/prometheus-config

Prometheus config for Alerta

MIT LicenseMIT

Prometheus Config for Alerta

Consolidate alerts from Prometheus and other tools (like Nagios or Zabbix) into a single "at-a-glance" console.

Transform this ...

alertmanager

Into this ...

alerta

Installation

Install the following:

  • Prometheus 2.0
  • Prometheus Alertmanager
  • Alerta

Configuration - Alertmanager

This integration takes advantage of configurable webhooks available with Prometheus Alertmanager.

Support for Prometheus is built-in to Alerta so no special configuration is required other than to ensure the webhook URL is correct in the Alertmanager config file.

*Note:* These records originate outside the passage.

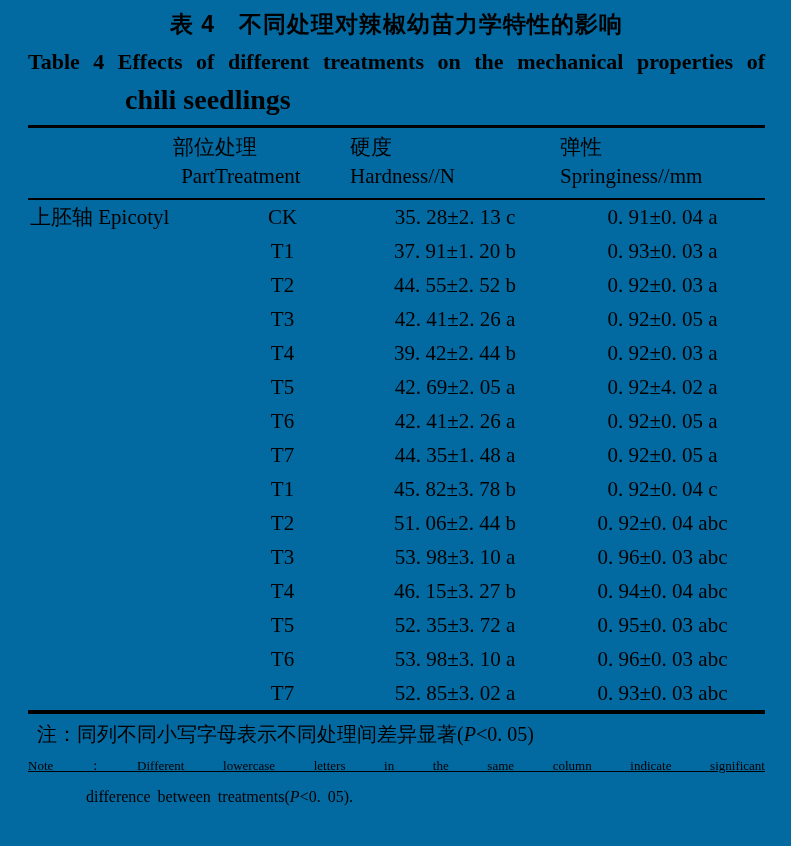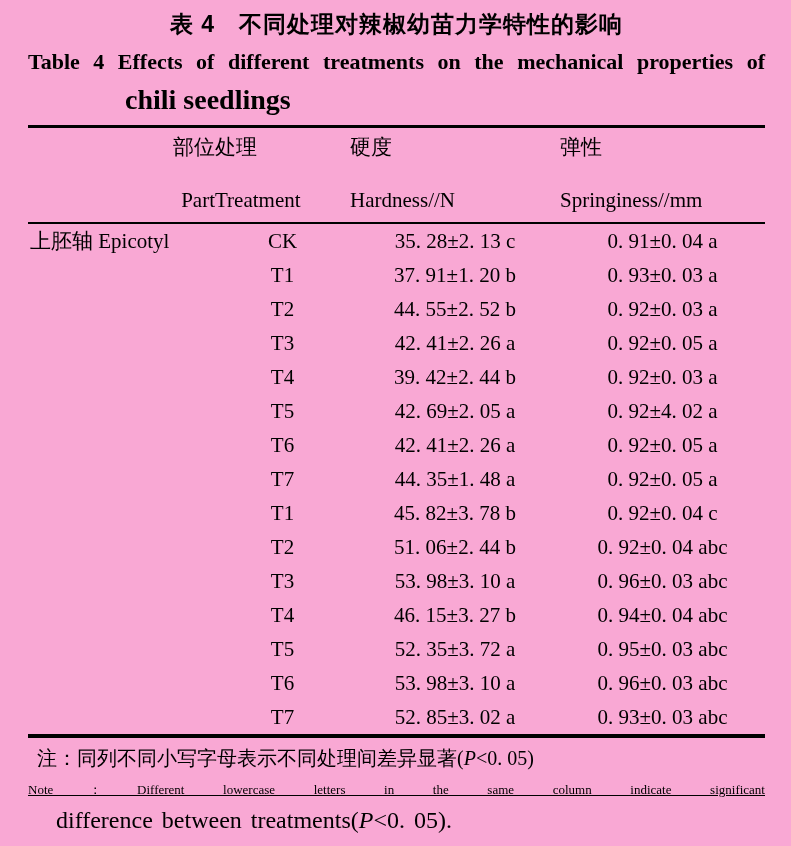"表 4 不同处理对辣椒幼苗力学特性的影响" .page { background: #f9a8d4 -> #0369a1 }
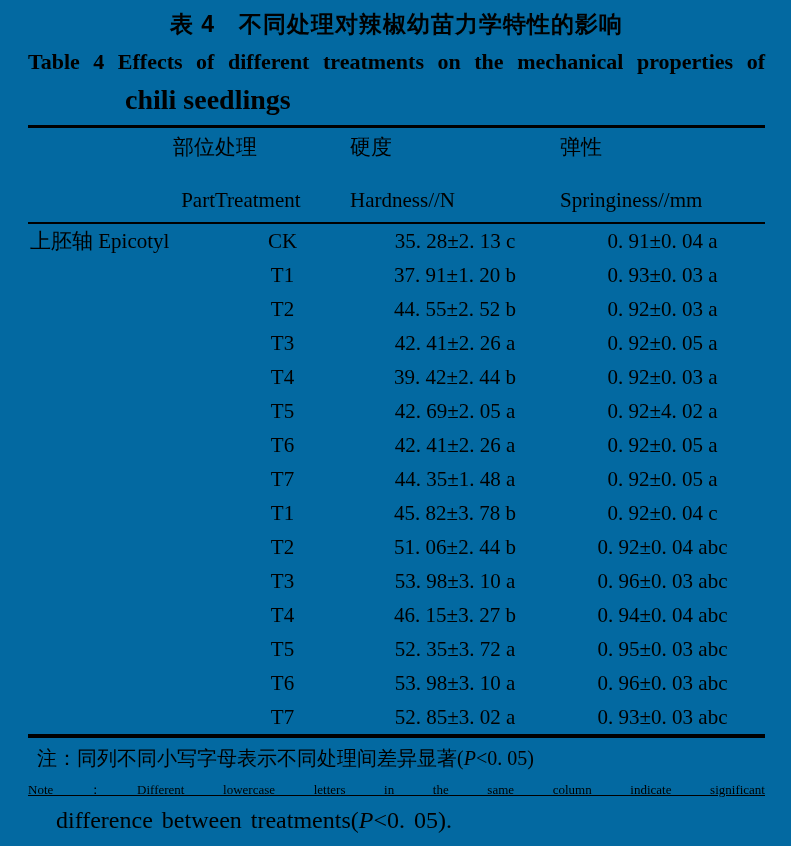"Part" thead th .he { margin-top: 24px -> none }
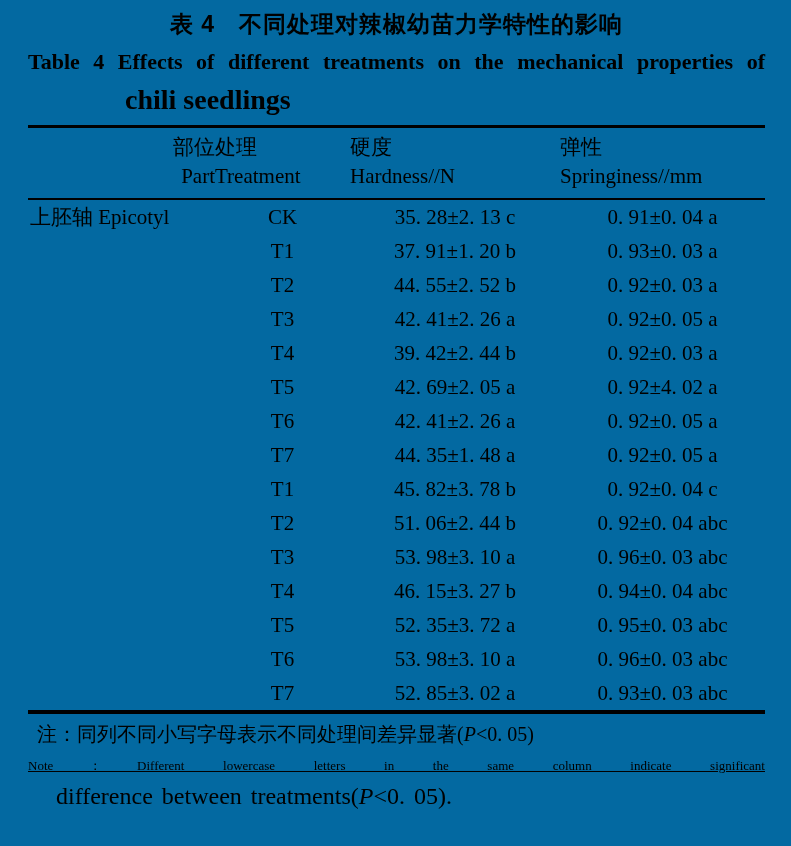"difference between treatments(P<0. 05)." .note-en-line2 { font-size: 24px -> 16px; margin-left: 28px -> 58px }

Example alertmanager.yml receivers section

receivers:
- name: "alerta"
  webhook_configs:
  - url: 'http://localhost:8080/webhooks/prometheus'
    send_resolved: true

Note: If the Docker container for Alerta is used then the webhook URL will use a host and port specific to your environment and the URL path will be /api/webhooks/prometheus.

Authentication

If Alerta is configured to enforce authentication then the receivers section should define BasicAuth username and password or the webhook URL should include an API key. Bearer tokens are not recommended for authenticating external systems with Alerta.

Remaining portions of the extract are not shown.